Le respect est là, de chaque côté. Mais que ce soit le Heat de Pat Riley ou les Lakers de LeBron James, personne ne va faire de cadeaux. Car un titre signifierait énormément pour chacun des deux camps. Pas besoin de se le cacher, Patoche rêve de battre le King sur la plus grande scène du basket NBA. 2014, ça remonte mais au fond, le boss de Miami n’a pas oublié et ça serait une petite revanche sur BronBron. Une revanche accentuée à travers la manière dont le Heat est arrivé à ce stade. On l’a dit plus haut, avec le développement de jeunots comme Bam Adebayo, Tyler Herro ou Duncan Robinson, ça serait une énorme victoire pour la Heat Culture, culture qui a particulièrement séduit Jimmy Butler, recruté l’été dernier.
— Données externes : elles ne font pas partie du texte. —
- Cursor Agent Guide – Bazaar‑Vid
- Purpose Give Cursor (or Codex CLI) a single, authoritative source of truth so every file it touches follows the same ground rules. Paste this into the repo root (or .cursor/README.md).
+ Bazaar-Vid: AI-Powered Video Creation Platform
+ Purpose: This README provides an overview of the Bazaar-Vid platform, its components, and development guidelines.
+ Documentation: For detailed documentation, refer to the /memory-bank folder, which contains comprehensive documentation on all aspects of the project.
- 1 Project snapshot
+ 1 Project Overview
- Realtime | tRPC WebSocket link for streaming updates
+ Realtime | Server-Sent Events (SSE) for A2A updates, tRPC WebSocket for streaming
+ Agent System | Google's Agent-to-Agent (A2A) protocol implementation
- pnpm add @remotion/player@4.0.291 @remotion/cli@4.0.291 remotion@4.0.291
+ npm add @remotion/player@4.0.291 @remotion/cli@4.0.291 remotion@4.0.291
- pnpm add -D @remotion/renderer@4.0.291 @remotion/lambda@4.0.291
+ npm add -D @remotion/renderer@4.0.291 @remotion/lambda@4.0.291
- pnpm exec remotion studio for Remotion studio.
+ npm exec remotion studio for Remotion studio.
Gagner avec ces gars-là – des produits maison ou des joueurs qui symbolisent parfaitement l’état d’esprit de la franchise – contre la plus grande star du basket mondial et adepte des superteams LeBron James, ça serait un énorme kiff pour Riley. Et puis dans l’autre sens évidemment, si le numéro 23 des Lakers n’a plus rien à prouver, battre son ancienne franchise serait une belle ligne de plus sur son CV déjà très rempli. Mais au final, pour le King, cette série dépasse largement le cadre de l’affrontement contre l’équipe où il est devenu un champion NBA. Un quatrième titre en 2020 pour James serait à ranger parmi les plus grands moments de sa carrière, hands down. Peut-être pas au niveau de 2016, mais pas loin. Car remettre la mythique franchise des Lakers au sommet dans sa deuxième campagne à Los Angeles, tout ça à 35 balais, dans une année improbable où la saison doit se finir dans une bulle chez Mickey à cause d’une pandémie, avec en plus le décès tragique de la légende Kobe Bryant en janvier dernier, bonjour le scénario hollywoodien. Enfin, n’oublions pas non plus que LeBron peut devenir le premier joueur de l’histoire de la NBA à remporter le titre de MVP des Finales avec trois franchises différentes, après Miami et Cleveland. Juste dingue.

Pat Riley et LeBron James, deux très grands winners et deux mecs qui rêvent de soulever une nouvelle fois le Larry O’Brien Trophy. L’histoire commune entre le Heat et le King rajoute pas mal de piment à une Finale NBA déjà très excitante sur le papier. Alors préparez-vous, y’a moyen que ça soit tout simplement all-time.